Il 2019 è stato un anno assai funesto per l'arte contemporanea. Ci hanno lasciato diversi protagonisti del secondo novecento. E il 2020 comincia allo stesso modo. Del 2 gennaio la notizia della scomparsa a Venice, California, di John Baldessari. Aveva 88 anni -nato nel 1931- ed era considerato uno degli ultimi grandi maestri in America. Un gigante, anche di statura, lunghi capelli e barba bianca, personalità sciamanica, finissimo teorico, docente alla Cal Arts di Valencia e a Los Angeles dove formò generazioni di studenti che, a loro volta, divennero artisti influenti nei decenni successivi, come David Salle, Eric Fischl, Mike Kelley e i fondatori della rockband Sonic Youth, Thurston Moore e Kim Gordon.

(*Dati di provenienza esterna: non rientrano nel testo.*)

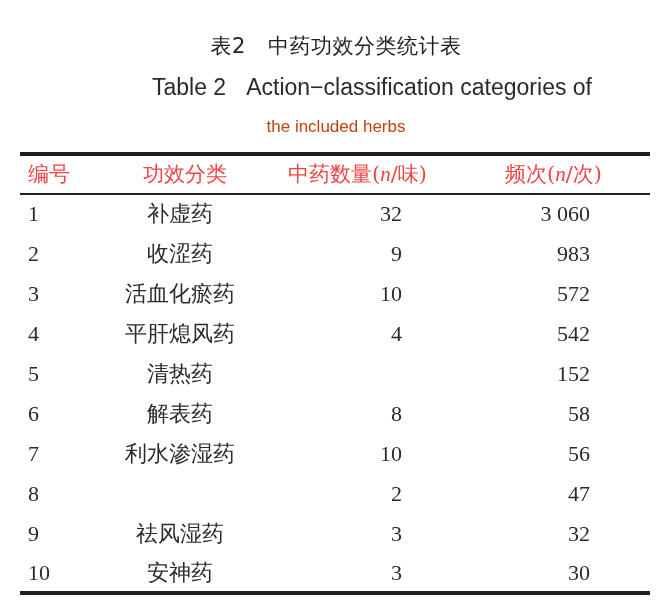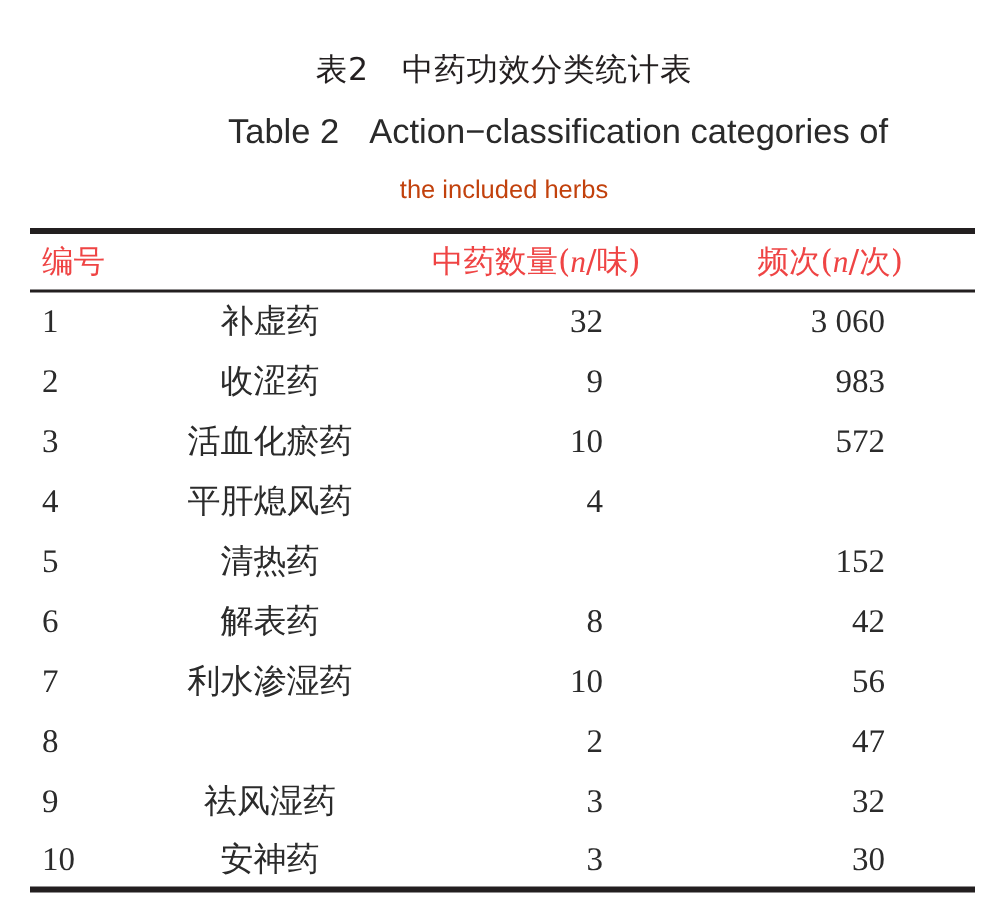--- a/index.html
+++ b/index.html
@@ -96,20 +96,21 @@
   <span>Table 2</span><span class="gap"></span><span>Action−classification categories of</span>
 </div>
 <div class="caption caption-en-2">
   <span>the included herbs</span>
 </div>
 
 <div class="rule-thick" style="top:152px;"></div>
 
 <div class="row hdr" style="top:154px;">
   <span class="cell c-no">编号</span>
+  <span class="cell c-cat">功效分类</span>
   <span class="cell c-num"><span>中药数量(</span><span class="it">n</span><span>/味)</span></span>
   <span class="cell c-freq"><span>频次(</span><span class="it">n</span><span>/次)</span></span>
 </div>
 
 <div class="rule-thin" style="top:193px;"></div>
 
 <div class="row" style="top:194px;">
   <span class="cell c-no">1</span>
   <span class="cell c-cat">补虚药</span>
   <span class="cell c-num">32</span>
@@ -124,31 +125,32 @@
 <div class="row" style="top:274px;">
   <span class="cell c-no">3</span>
   <span class="cell c-cat">活血化瘀药</span>
   <span class="cell c-num">10</span>
   <span class="cell c-freq">572</span>
 </div>
 <div class="row" style="top:314px;">
   <span class="cell c-no">4</span>
   <span class="cell c-cat">平肝熄风药</span>
   <span class="cell c-num">4</span>
+  <span class="cell c-freq">542</span>
 </div>
 <div class="row" style="top:354px;">
   <span class="cell c-no">5</span>
   <span class="cell c-cat">清热药</span>
   <span class="cell c-freq">152</span>
 </div>
 <div class="row" style="top:394px;">
   <span class="cell c-no">6</span>
   <span class="cell c-cat">解表药</span>
   <span class="cell c-num">8</span>
-  <span class="cell c-freq">42</span>
+  <span class="cell c-freq">58</span>
 </div>
 <div class="row" style="top:434px;">
   <span class="cell c-no">7</span>
   <span class="cell c-cat">利水渗湿药</span>
   <span class="cell c-num">10</span>
   <span class="cell c-freq">56</span>
 </div>
 <div class="row" style="top:474px;">
   <span class="cell c-no">8</span>
   <span class="cell c-num">2</span>

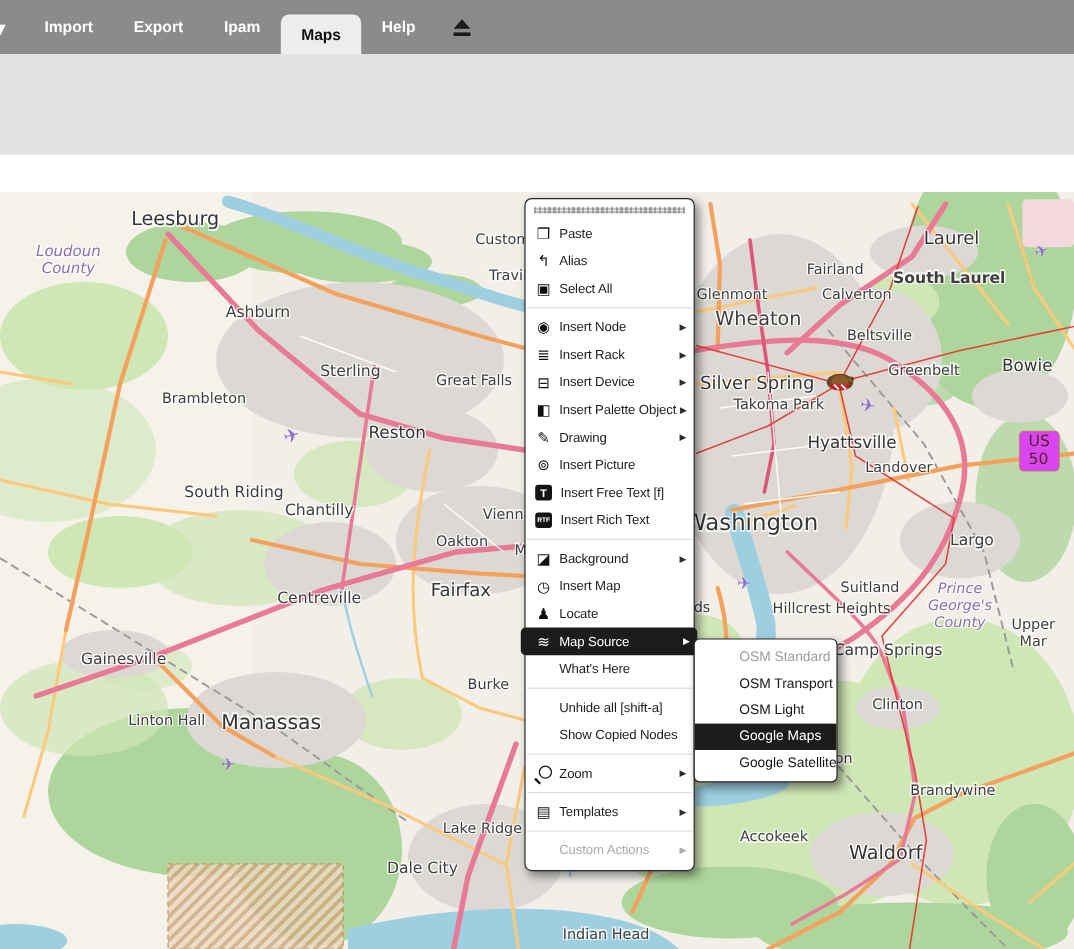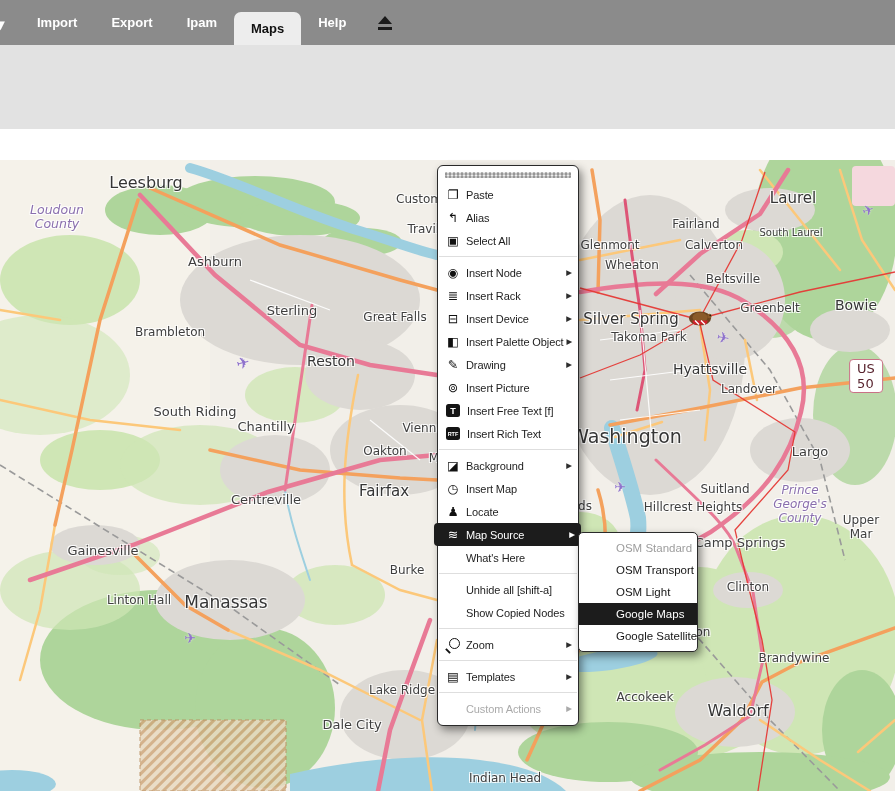--- a/index.html
+++ b/index.html
@@ -38,21 +38,21 @@
   .wfill{fill:var(--water);}
   .u{fill:var(--urban);}
   .g1{fill:var(--g1);}
   .g2{fill:var(--g2);}
   .link{stroke:var(--link_red);stroke-width:1.3;fill:none;opacity:.95;}
   .map-label{position:absolute;transform:translate(-50%,-50%);color:#3e3e3e;white-space:pre-line;text-align:center;line-height:1.15;
     text-shadow:-1px -1px 0 rgba(255,255,255,.85),1px -1px 0 rgba(255,255,255,.85),-1px 1px 0 rgba(255,255,255,.85),1px 1px 0 rgba(255,255,255,.85);}
   .map-label.county{color:#8a6fae;font-style:italic;}
   .map-label.big{font-weight:500;color:#353535;}
   .plane{position:absolute;transform:translate(-50%,-50%);color:#8f72cc;text-shadow:0 0 2px rgba(255,255,255,.7);}
-  .badge{position:absolute;transform:translate(-50%,-50%);background:#ffffff;border:1.6px solid #ca7186;border-radius:4px;color:#59242f;font-size:13px;padding:1px 7px;font-family:"DejaVu Sans",sans-serif;}
+  .badge{position:absolute;transform:translate(-50%,-50%);background:#d946ef;border:1.6px solid #ca7186;border-radius:4px;color:#59242f;font-size:13px;padding:1px 7px;font-family:"DejaVu Sans",sans-serif;}
   .node-ic{position:absolute;width:26px;height:19px;transform:translate(-50%,-50%);}
 
   
   .ctx{position:absolute;left:437px;top:165px;width:142px;background:#fff;border:1.6px solid #2a2a2a;border-radius:6px;
     box-shadow:3px 4px 8px rgba(0,0,0,.45);padding:4px 0 5px;font-family:"Liberation Sans",sans-serif;z-index:20;}
   .drag-strip{height:6px;margin:2px 7px 5px;background:repeating-linear-gradient(90deg,#b9b9b9 0 2px,#f2f2f2 2px 4px),repeating-linear-gradient(0deg,#cfcfcf 0 2px,#fafafa 2px 3px);background-blend-mode:multiply;border-radius:1px;}
   .mi{display:flex;align-items:center;height:23px;padding:0 6px 0 7px;font-size:11px;color:#1d1d1d;cursor:default;}
   .mi .ic{width:16px;height:14px;margin-right:5px;display:flex;align-items:center;justify-content:center;font-size:12.5px;color:#111;flex:none;}
   .mi .ic.boxed{background:#141414;color:#fff;border-radius:2.5px;width:14px;height:13px;font-weight:bold;font-size:9px;margin:0 7px 0 1px;}
   .mi .ic.boxed.rtf{font-size:5.5px;letter-spacing:0;}
@@ -232,25 +232,25 @@
         <span class="map-label big" style="left: 384px; top: 332px; font-size: 15px;">Fairfax</span>
         <span class="map-label" style="left: 266px; top: 340px; font-size: 13px;">Centreville</span>
         <span class="map-label" style="left: 103px; top: 391px; font-size: 13px;">Gainesville</span>
         <span class="map-label" style="left: 407px; top: 411px; font-size: 12px;">Burke</span>
         <span class="map-label" style="left: 139px; top: 441px; font-size: 12px;">Linton Hall</span>
         <span class="map-label big" style="left: 226px; top: 443px; font-size: 17px;">Manassas</span>
         <span class="map-label" style="left: 402px; top: 531px; font-size: 12px;">Lake Ridge</span>
         <span class="map-label" style="left: 352px; top: 565px; font-size: 13px;">Dale City</span>
         <span class="map-label" style="left: 505px; top: 619px; font-size: 12px;">Indian Head</span>
         <span class="map-label" style="left: 610px; top: 86px; font-size: 12px;">Glenmont</span>
-        <span class="map-label" style="left: 608px; top: 106px; font-size: 12px; padding-left: 48px;">Wheaton</span>
+        <span class="map-label" style="left: 608px; top: 106px; font-size: 16px; padding-left: 48px;">Wheaton</span>
         <span class="map-label" style="left: 696px; top: 65px; font-size: 12px;">Fairland</span>
         <span class="map-label" style="left: 714px; top: 86px; font-size: 12px;">Calverton</span>
         <span class="map-label big" style="left: 793px; top: 39px; font-size: 15px;">Laurel</span>
-        <span class="map-label" style="left: 791px; top: 73px; font-size: 10px;">South Laurel</span>
+        <span class="map-label" style="left: 791px; top: 73px; font-size: 13px; font-weight: bold;">South Laurel</span>
         <span class="map-label" style="left: 733px; top: 120px; font-size: 12px;">Beltsville</span>
         <span class="map-label" style="left: 770px; top: 149px; font-size: 12px;">Greenbelt</span>
         <span class="map-label big" style="left: 856px; top: 145px; font-size: 14px;">Bowie</span>
         <span class="map-label big" style="left: 631px; top: 160px; font-size: 15px;">Silver Spring</span>
         <span class="map-label" style="left: 649px; top: 178px; font-size: 12px;">Takoma Park</span>
         <span class="map-label big" style="left: 710px; top: 209px; font-size: 14px;">Hyattsville</span>
         <span class="map-label" style="left: 749px; top: 230px; font-size: 12px;">Landover</span>
         <span class="map-label big" style="left: 626px; top: 277px; font-size: 19px;">Washington</span>
         <span class="map-label" style="left: 810px; top: 292px; font-size: 13px;">Largo</span>
         <span class="map-label" style="left: 725px; top: 330px; font-size: 12px;">Suitland</span>

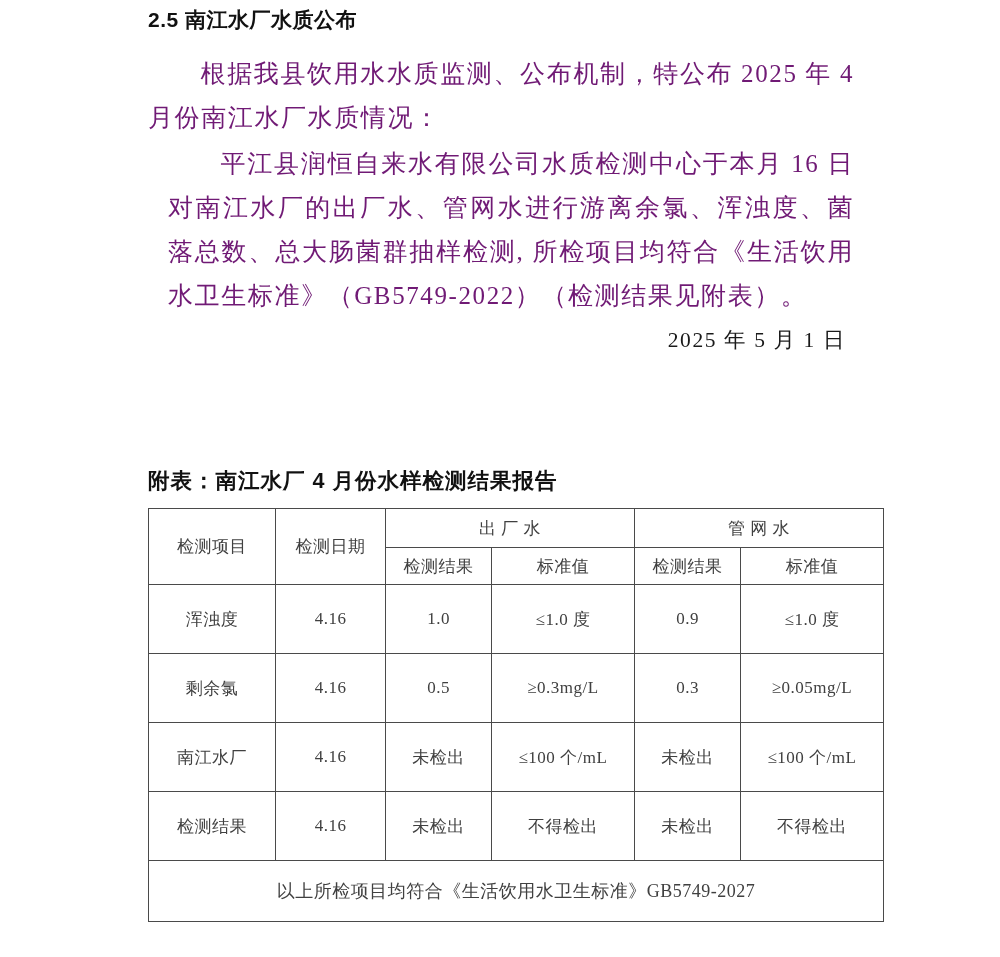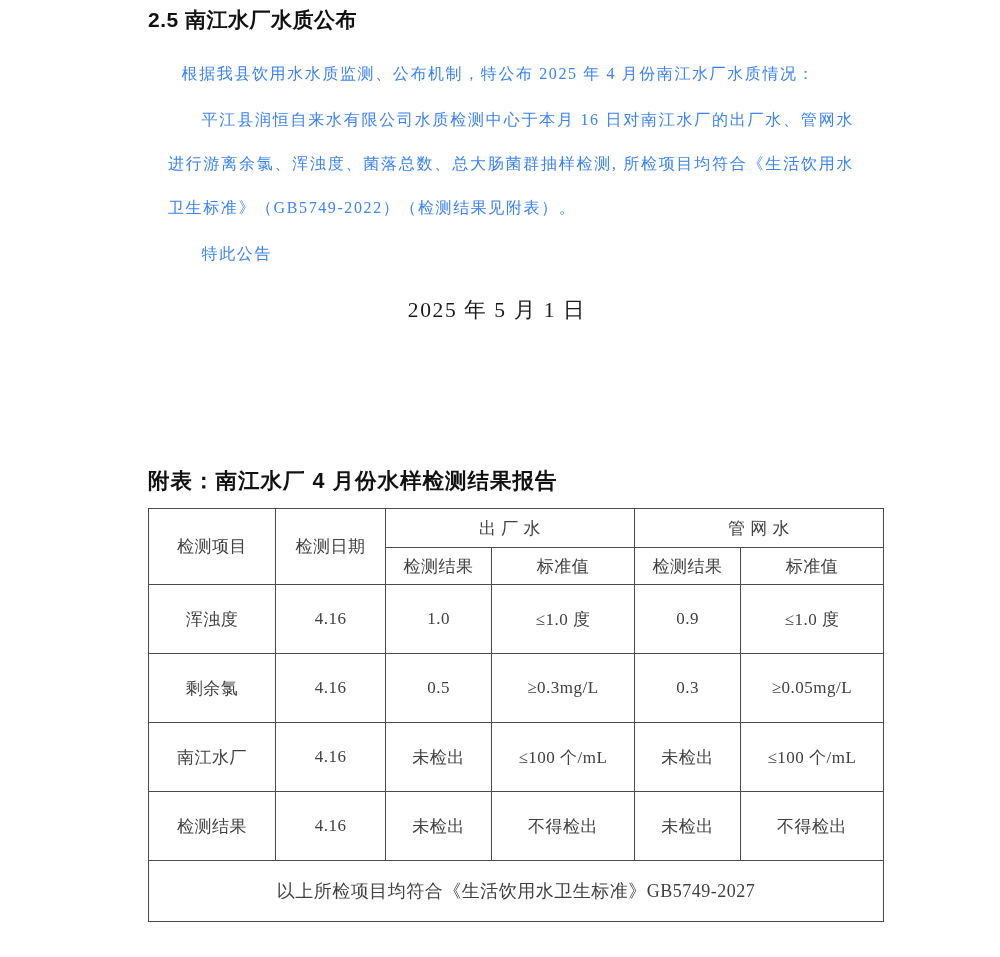--- a/index.html
+++ b/index.html
@@ -32,42 +32,42 @@
     letter-spacing: 0.5px;
     color: #111;
   }
   .body-block {
     position: absolute;
     left: 148px;
     top: 52px;
     width: 706px;
   }
   .para {
-    font-size: 16px;
+    font-size: 25px;
     line-height: 44px;
     text-align: justify;
     text-align-last: left;
     letter-spacing: 1.6px;
-    color: #3b82f6;
+    color: #701a75;
     margin: 0;
   }
   .para.indent {
     text-indent: 2.1em;
   }
   .para.spaced {
     margin-top: 2px;
     margin-left: 20px;
   }
   .date-line {
     font-size: 21.5px;
     line-height: 44px;
     letter-spacing: 1.6px;
-    text-align: center;
+    text-align: right;
     padding-right: 8px;
-    margin: 12px;
+    margin: 0;
   }
   .attach-title {
     position: absolute;
     left: 148px;
     top: 466px;
     font-family: "Liberation Sans", "DejaVu Sans", sans-serif;
     font-weight: bold;
     font-size: 21.5px;
     letter-spacing: 1px;
     color: #111;
@@ -115,21 +115,20 @@
 </head>
 <body>
 
 <div class="page">
 
   <div class="doc-heading">2.5 南江水厂水质公布</div>
 
   <div class="body-block">
     <p class="para indent">根据我县饮用水水质监测、公布机制，特公布 2025 年 4 月份南江水厂水质情况：</p>
     <p class="para indent spaced">平江县润恒自来水有限公司水质检测中心于本月 16 日对南江水厂的出厂水、管网水进行游离余氯、浑浊度、菌落总数、总大肠菌群抽样检测, 所检项目均符合《生活饮用水卫生标准》（GB5749-2022）（检测结果见附表）。</p>
-    <p class="para indent spaced">特此公告</p>
     <p class="date-line">2025 年 5 月 1 日</p>
   </div>
 
   <div class="attach-title">附表：南江水厂 4 月份水样检测结果报告</div>
 
   <table class="report">
     <colgroup>
       <col class="c1">
         <col class="c2">
         <col class="c3">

A dimostrazione che nell'arte contemporanea le definizioni sono spesso precarie e superflue, non si riesce a inquadrare facilmente l'opera di John Baldessari. Concettuale senza dubbio, ma anche pop. Poteva usare qualsiasi mezzo, della fotografia al video, dalla performance alla pittura, e proprio da pittore venne scelto nel 1999 da Francesco Bonami e Judith Nesbit come fulcro per una mostra molto importante a Londra e Chicago. Il titolo, Examinig Picture, venne prelevato proprio da una sua opera, un quadro su cui l'artista aveva scritto a carattere stampatello la propria definizione di pittura, introdotta innanzitutto da alcune domande: «First of all. What do pictures consist of? What are they all about?». Ci sono tanti modi di dipingere, spiega Baldessari, non soltanto riprodurre immagini o stendere forme astratte su una tela; tutto parte, comunque, da un ragionamento di natura teorica e concettuale. Molto conosciuto e stimato in Italia, fin dal 1973 quando l'editore Giampaolo Prearo pubblicò uno dei suoi primi multipli, nel 2009 venne insignito del Leone d'oro alla carriera alla Biennale di Venezia, mentre nel 2011 fu al centro di una polemica e di un'azione giudiziaria relativa alla sua mostra personale presso la Fondazione Prada, in cui replicò in scala monumentale alcune sculture di Alberto Giacometti rivestendole con abiti di sartoria. Omaggio o plagio? Se ne parlò a lungo, ma l'operazione di Baldessari seguiva in scia la questione mai risolta del readymade in un linguaggio dove originale e copia non hanno più senso di esistere. Contestarla è come contestare l'arte contemporanea.
È giusto ricordare Baldessari più per l'atteggiamento critico, polemico, irriverente e antiaccademico nei confronti dell'arte e non per qualche opera in particolare. A dimostrazione di quanta distanza volesse prendere dal proprio lavoro, bruciò buona parte dei suoi lavori giovanili per poi riutilizzarli in The Cremation Project nei modi più assurdi, ad esempio producendo biscotti.
A questa tendenza super-concettuale si sovrappone lo sguardo pop in particolare nel rapporto con i media: Baldessari utilizza materiali fotografici da quotidiani, riviste, inquadrature di film e la ricontestualizzazione di tali frammenti provoca altri cortocircuiti visivi, altri significati. C'è una sorta di statement che potrebbe definire alla perfezione il personaggio Baldessari: «I will not make any more boring art». Odiava l'arte noiosa e detestava annoiarsi con l'arte.
Ha lavorato fino agli ultimi anni, fino a che lo ha assistito la forma fisica. Nel 2016 si presentò a Miami Art Basel su una BMW customizzata con i colori dei suoi quadri e la scritta FAST sulla fiancata.
Testi, immagini, architettura, formule matematiche, linguaggio, storia dell'arte del novecento riletta in chiave postmoderna, gioco, teorie della percezione: un lavoro estremamente complesso e articolato, spesso divertente, mai saccente. Sarà difficile trovarne un discepolo, nonostante in molti abbiano studiato da lui.